Proportional hazards vs proportional odds for modeling ordinal data

Question

When working with ordinal response data, we can use a proportional odds model to calculate the log odds in favor of one category over another. Often we use a logit link yielding the following model:

$${\rm logit}\big(P(Y \leq j|\bf{x})\big) = \alpha_j + \bf{x'\beta}$$

for $j = 1, ..., J$ responses.

Alternatively, I've seen it formulated as a proportional hazards model, which is basically the same model, except we use an Extreme Value Function ($F(x) = 1 - e^{-e^{-x}}$) as the link:

$$\log(-\log(1 - P(Y \leq j|{\bf x})) = \alpha_j + \bf{x'\beta}$$

From empirical analysis, I see that my coefficients and resulting fits are similar in both cases.

Question:

1. Can someone intuitively explain the connection between this proportional hazards model for calculating the odds of an ordinal response, and the proportional hazards model for determining survival probabilities via a hazard function?

   Note that I have a mathematical derivation of how a hazard function fits in the proportional hazard model, but the connection between the two seemingly different types of problems eludes me.

2. Is there a situation when one model is preferred over another for ordinal response data (other than just that a logit link is more interpretable than the extreme value link)?

Answer 1

The two approaches for handling either continuous or ordinal responses make the same amount of assumptions.
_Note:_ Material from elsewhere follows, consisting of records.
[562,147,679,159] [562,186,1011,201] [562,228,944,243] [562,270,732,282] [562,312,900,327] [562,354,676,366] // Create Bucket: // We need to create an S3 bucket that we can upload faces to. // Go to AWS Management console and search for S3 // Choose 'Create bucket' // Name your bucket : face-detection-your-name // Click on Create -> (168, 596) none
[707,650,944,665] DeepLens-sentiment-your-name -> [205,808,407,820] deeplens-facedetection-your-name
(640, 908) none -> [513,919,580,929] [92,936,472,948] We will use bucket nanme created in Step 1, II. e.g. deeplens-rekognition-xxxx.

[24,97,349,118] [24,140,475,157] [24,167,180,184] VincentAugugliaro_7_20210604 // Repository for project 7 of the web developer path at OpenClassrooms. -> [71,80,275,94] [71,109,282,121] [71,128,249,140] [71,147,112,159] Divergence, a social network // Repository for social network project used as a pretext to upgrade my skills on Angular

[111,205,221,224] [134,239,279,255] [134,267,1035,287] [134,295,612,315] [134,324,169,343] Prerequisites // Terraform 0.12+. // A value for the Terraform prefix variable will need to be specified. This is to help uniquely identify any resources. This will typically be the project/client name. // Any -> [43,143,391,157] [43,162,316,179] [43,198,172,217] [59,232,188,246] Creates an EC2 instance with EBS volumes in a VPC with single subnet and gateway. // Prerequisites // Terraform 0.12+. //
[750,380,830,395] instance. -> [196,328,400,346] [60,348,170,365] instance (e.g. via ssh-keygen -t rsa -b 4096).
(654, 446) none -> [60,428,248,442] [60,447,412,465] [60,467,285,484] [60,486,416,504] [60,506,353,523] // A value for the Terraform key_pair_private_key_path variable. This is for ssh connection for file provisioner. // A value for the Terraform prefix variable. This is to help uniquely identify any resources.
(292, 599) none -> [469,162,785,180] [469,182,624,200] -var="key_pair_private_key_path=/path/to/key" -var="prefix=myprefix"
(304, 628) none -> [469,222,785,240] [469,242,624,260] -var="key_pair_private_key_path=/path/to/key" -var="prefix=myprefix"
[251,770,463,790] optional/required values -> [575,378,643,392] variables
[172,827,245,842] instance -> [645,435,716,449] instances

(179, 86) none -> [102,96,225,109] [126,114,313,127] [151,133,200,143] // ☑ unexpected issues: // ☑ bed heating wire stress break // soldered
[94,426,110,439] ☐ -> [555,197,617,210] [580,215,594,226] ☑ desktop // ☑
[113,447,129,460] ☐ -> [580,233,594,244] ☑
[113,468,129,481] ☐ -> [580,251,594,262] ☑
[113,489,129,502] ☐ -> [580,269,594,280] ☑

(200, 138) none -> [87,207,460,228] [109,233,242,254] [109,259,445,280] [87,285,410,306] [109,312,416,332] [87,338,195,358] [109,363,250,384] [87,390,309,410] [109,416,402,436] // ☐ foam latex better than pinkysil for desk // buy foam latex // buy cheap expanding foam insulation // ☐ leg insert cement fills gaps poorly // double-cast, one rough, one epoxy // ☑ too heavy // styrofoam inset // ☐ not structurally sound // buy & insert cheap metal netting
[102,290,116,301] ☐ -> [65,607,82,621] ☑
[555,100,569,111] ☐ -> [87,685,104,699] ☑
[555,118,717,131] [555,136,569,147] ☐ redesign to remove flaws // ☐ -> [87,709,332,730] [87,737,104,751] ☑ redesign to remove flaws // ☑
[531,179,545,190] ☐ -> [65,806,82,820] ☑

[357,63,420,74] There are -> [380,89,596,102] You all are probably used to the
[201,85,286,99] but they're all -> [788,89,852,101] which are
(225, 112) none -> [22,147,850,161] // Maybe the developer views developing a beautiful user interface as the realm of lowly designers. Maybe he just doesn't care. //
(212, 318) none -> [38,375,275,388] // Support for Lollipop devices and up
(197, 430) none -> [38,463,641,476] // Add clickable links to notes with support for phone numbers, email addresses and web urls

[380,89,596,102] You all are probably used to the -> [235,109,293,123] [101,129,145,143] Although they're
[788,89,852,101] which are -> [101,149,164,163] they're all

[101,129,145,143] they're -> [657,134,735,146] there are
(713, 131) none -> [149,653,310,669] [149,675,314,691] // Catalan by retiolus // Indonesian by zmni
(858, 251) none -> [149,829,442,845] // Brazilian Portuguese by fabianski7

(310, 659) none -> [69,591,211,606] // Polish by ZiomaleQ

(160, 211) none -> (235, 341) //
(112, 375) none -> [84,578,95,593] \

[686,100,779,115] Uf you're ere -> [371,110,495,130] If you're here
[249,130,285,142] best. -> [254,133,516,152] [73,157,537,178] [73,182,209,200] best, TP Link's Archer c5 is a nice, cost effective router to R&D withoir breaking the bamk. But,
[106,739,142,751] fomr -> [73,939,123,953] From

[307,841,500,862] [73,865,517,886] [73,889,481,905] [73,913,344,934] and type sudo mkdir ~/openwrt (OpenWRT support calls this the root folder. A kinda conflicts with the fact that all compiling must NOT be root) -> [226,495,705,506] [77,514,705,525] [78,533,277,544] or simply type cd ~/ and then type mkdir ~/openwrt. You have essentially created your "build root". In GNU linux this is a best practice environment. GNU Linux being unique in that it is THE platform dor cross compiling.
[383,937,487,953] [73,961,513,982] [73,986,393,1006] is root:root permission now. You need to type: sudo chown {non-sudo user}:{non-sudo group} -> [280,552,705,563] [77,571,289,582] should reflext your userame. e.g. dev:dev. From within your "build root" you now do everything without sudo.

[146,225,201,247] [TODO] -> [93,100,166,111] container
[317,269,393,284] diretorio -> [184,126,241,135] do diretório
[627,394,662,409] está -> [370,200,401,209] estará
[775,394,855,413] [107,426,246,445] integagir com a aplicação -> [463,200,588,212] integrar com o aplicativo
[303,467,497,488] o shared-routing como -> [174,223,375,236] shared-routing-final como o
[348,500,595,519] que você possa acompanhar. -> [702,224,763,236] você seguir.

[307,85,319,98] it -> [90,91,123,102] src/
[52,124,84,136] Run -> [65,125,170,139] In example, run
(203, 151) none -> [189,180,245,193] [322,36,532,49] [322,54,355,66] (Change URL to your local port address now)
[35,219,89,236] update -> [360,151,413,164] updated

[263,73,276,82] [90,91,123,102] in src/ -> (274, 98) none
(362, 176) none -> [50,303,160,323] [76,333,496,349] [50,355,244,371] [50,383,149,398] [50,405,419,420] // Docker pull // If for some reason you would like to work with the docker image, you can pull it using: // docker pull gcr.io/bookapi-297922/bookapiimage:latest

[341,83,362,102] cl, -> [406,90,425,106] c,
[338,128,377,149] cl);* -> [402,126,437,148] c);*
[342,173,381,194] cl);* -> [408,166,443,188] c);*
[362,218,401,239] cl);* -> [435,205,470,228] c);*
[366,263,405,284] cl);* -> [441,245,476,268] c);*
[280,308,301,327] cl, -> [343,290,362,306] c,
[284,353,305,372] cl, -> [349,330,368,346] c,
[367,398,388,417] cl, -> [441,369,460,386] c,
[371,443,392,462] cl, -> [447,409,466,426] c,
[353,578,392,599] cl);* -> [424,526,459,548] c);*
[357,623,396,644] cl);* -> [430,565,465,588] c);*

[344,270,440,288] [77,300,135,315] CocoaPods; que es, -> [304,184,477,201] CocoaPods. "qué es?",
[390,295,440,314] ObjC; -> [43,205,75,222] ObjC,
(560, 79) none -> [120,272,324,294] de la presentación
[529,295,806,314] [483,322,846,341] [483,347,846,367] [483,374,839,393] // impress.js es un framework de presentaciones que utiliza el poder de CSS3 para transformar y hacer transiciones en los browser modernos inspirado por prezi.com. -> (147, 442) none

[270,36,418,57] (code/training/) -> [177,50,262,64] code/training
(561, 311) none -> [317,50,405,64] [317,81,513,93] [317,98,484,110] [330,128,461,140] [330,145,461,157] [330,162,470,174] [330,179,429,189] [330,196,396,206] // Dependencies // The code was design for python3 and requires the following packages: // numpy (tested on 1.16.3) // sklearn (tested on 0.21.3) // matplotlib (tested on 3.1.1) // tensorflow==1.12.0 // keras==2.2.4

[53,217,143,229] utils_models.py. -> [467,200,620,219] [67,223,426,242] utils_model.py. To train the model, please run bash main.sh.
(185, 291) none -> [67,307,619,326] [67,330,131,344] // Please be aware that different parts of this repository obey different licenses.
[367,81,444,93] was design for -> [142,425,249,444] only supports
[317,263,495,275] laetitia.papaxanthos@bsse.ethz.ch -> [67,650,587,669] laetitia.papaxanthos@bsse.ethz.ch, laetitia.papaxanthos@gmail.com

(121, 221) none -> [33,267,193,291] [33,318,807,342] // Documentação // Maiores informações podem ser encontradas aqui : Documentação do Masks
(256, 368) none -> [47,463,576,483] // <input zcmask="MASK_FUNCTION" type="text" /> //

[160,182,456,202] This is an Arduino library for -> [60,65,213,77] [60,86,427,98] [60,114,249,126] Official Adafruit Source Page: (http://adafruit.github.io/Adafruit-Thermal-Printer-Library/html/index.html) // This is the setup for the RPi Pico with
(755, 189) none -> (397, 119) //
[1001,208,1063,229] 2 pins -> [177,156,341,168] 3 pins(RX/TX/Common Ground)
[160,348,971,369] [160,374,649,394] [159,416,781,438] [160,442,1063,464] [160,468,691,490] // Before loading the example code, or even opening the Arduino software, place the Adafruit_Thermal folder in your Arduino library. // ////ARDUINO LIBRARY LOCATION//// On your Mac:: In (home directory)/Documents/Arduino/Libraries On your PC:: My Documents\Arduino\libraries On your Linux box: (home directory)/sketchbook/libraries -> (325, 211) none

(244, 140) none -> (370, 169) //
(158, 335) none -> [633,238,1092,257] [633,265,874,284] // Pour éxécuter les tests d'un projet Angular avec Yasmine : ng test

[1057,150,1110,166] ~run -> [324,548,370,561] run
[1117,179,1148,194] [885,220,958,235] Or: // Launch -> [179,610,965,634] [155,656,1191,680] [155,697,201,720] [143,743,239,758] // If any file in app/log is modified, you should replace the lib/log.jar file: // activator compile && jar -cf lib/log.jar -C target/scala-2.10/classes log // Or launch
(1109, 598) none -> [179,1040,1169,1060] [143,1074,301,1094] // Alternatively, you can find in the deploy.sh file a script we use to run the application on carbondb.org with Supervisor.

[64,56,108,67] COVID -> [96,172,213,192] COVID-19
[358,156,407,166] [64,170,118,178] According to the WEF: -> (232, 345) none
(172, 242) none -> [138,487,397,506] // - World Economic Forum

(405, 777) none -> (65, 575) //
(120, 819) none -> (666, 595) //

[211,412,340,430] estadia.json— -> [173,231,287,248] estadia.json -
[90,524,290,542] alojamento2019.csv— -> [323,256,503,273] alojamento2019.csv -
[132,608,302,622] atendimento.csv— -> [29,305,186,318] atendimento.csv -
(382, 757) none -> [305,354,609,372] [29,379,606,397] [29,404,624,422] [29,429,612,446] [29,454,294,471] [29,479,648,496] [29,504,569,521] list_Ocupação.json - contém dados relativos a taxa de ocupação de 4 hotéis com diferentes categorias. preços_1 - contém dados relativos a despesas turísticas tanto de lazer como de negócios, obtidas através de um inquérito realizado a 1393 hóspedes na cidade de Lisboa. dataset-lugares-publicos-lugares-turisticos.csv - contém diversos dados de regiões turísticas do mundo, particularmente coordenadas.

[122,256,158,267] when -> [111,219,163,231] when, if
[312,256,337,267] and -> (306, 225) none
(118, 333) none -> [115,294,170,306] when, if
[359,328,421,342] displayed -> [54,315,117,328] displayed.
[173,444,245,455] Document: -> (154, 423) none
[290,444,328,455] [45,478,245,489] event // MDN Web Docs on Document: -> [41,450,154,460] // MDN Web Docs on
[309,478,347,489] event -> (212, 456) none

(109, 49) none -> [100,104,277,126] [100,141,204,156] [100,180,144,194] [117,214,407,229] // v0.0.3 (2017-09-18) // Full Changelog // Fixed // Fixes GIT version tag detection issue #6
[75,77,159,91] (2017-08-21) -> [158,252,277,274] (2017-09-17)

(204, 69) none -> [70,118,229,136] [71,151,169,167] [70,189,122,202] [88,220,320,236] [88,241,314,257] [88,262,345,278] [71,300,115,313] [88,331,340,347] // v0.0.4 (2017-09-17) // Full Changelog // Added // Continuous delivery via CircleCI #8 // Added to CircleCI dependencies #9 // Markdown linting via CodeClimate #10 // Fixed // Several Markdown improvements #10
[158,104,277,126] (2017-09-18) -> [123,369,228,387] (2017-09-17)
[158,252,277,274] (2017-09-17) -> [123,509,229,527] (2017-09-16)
I have a detailed case study in the 2nd edition of Regression Modeling Strategies for which course notes may be obtained at http://biostat.mc.vanderbilt.edu/rms . You'll see that the fit of the PH vs. the PO model was dramatically different for my example, and that the PH model (log-log link) was a nearly perfect fit.

Answer 2

Proportional hazards is a survival model. So this represents a different way to think about your data. More specifically, you need to consider the nature of your response variable. Sometimes study units just have a particular value on a variable that is ordinal in nature (or that isn't only ordinal, but where you don't want to have to rely on distributional assumptions, etc.). Other times, an ordinal variable constitutes a sequence through which units have to pass. An example of the former might be ratings of accident severity by ER doctors. An example of the latter might be educational attainment. Setting aside weird exceptions, you do not move to the next educational level until you've finished the previous one.

The nature of the jump between high school and college might be very different than between college and graduate school. However, the proportional odds model assumes that moves between all levels are the same; the levels can be closer together or further apart, but that's it. On the other hand, because the baseline hazard is left unspecified, whether or not those jumps have the same slope on the latent variable is irrelevant. All that you need is that the hazard for one group is a constant multiple of the hazard for the other group in every step.